FIVE

Nora decided the only approach to handle the painful situation was to take it a day at a time. She’d have to find a way to stay on the Rocking Horse Ranch and take care of Bubbles that didn’t cause Levi or Seth any extra work, and certainly without attending any family functions. Regardless, she’d probably be working closely with Seth. The very thought made her nerves go all fluttery. Don’t you have enough to worry about without focusing on Seth?

She texted Felicia to let her know the results of Doc’s exam. Levi was at the ranch to supervise the unloading of the donkey into a fenced paddock that housed a miniature barn. It was neatly painted a rusty red color.

“We have rescue horses pretty regularly,” Seth explained, “so this is their quarantine accommodation until they can be acclimated. It’ll be perfect for Bubbles.”

She had to agree. Bubbles would be secure, warm and comfortable at night when the temperatures dropped, but she’d also be able to see people and horses coming and going, an important first step in domesticating her...if she survived. The donkey was still way too listless and it pained Nora so see the ribs protruding against her dull hide. Levi leaned his elbows on the rail and watched.

Seth described what Doc had recommended. “He said she might not make it.”

Levi nodded. “We’ll see. She can get to know Floyd if she sticks around.”

“Floyd’s a donkey Levi rescued from a neglectful owner. He’s a character,” Seth explained then he turned to Levi. “We have other problems you should know.”

Levi listened, mouth quirked to show his surprise as Seth told him about the letter bomb and the binoculars. “The guy’s after you and Felicia then?” he said to Nora.

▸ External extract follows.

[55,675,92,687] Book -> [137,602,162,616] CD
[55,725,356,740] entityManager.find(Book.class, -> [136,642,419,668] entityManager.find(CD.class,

“Looks that way.” She paused. “If you aren’t comfortable with me staying here, I understand.”

Levi shrugged. “Between myself, and all the Dukes coming and going, this is the safest place in Furnace Falls. And Willow’s the best shot of all of us, save Jude.” He paused. “Willow’s already called to tell me to count you in for the party tonight.”

“Oh.” Nora could not push out an answer through her suddenly dry mouth, but Levi didn’t seem to notice. Without another word, he waved and strode back to the main house.

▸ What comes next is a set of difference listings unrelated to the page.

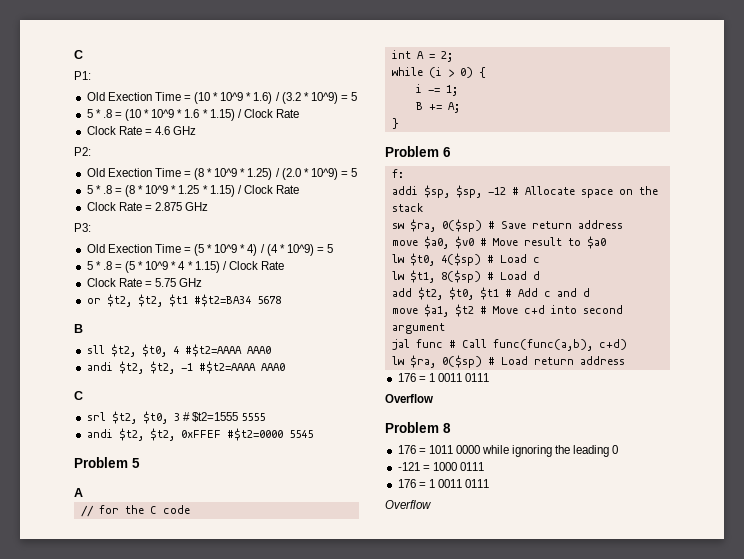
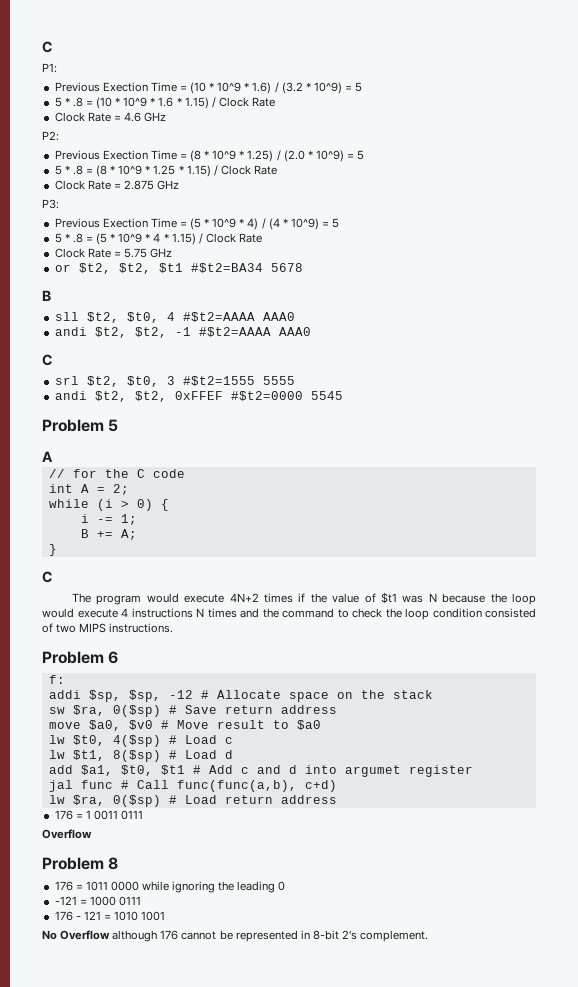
[86,92,105,101] Old -> [54,82,100,92] Previous
[86,168,105,177] Old -> [54,150,100,160] Previous
[86,244,105,253] Old -> [54,218,100,228] Previous
[182,412,238,422] # $t2=1555 -> [182,376,255,386] #$t2=1555
(399, 123) none -> [42,571,53,583] [71,592,536,605] [42,608,536,620] [42,623,174,633] // C // The program would execute 4N+2 times if the value of $t1 was N because the loop would execute 4 instructions N times and the command to check the loop condition consisted of two MIPS instructions.
[417,287,443,300] $t2, -> [80,765,113,776] $a1,
[391,304,623,317] [391,323,445,334] // move $a1, $t2 # Move c+d into second argument -> [304,765,473,777] into argumet register
[418,479,490,488] [385,500,431,509] = 1 0011 0111 // Overflow -> [75,911,166,921] [42,930,429,942] - 121 = 1010 1001 // No Overflow although 176 cannot be represented in 8-bit 2's complement.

She didn’t want to delve into a conversation with her emotions hopping like fleas, but as if he knew that, Seth merely guided her to the far end of the paddock, let her through the gate so she could examine the stable. Everything inside was perfectly in order, from the fresh bedding to the full water trough and small amount of hay and loose salt. It calmed Nora. At least if the outcome was bad, the jenny would be comfortable and safe for her last days.

Nora stepped out of the stable into the paddock. The jenny eyed her. Nora moved closer one small step at a time until the donkey’s ears flattened.

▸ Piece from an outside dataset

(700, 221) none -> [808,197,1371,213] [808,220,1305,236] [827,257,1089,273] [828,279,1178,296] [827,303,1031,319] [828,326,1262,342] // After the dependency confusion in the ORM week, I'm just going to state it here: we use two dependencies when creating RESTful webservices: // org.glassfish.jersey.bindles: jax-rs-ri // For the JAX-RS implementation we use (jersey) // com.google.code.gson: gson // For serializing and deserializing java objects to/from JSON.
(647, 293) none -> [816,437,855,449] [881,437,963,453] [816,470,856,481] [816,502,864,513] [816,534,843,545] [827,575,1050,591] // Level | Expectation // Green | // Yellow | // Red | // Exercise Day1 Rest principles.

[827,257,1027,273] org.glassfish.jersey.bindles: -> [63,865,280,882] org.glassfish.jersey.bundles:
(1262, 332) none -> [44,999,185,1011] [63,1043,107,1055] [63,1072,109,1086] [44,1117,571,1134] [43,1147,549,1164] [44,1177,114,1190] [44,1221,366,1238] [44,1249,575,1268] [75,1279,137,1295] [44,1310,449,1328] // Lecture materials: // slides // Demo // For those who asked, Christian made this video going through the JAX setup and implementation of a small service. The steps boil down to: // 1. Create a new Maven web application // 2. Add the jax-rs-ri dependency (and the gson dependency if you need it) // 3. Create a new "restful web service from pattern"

“I’m here to help. We’re going to get you through this. You’re going to get well and have your baby and we’ll find a home for you,” Nora said. Home was what this jenny needed the most. A home where she felt secure, confident that she would be cared for unceasingly. Who didn’t want that?

Nora recalled her mother and brother standing shoulder to shoulder in the doorway after high school graduation when she’d left her family and Furnace Falls for good. She hadn’t looked back, in spite of her mother’s sniffled cries. Nora wouldn’t have wanted them to see that she’d been crying too. That teenage Nora had been a confused young woman who could not accept a truth that had devastated her a few hours before, the truth about the man she’d idolized, whose chin dimple she’d inherited, along with a passion for donkeys.

Bubbles took an unexpected step and shoved her nose forward. In a flash, she’d swiped the peppermint from Nora’s pocket and danced away before she slicked it out of the wrapper and swallowed it. Nora laughed.

“Got ourselves a pickpocket,” Seth called, laughing.

It was a good sign, she thought as she backed away and exited the paddock just as her phone rang.

“Hey, Nora,” Felicia said. “How’s our girl?”

Nora gave her a quick report. “Touch and go, I’d say, but she’s got an appetite for candy.”

“She’ll make it.” Nora caught a distracted tone in her normally ebullient friend.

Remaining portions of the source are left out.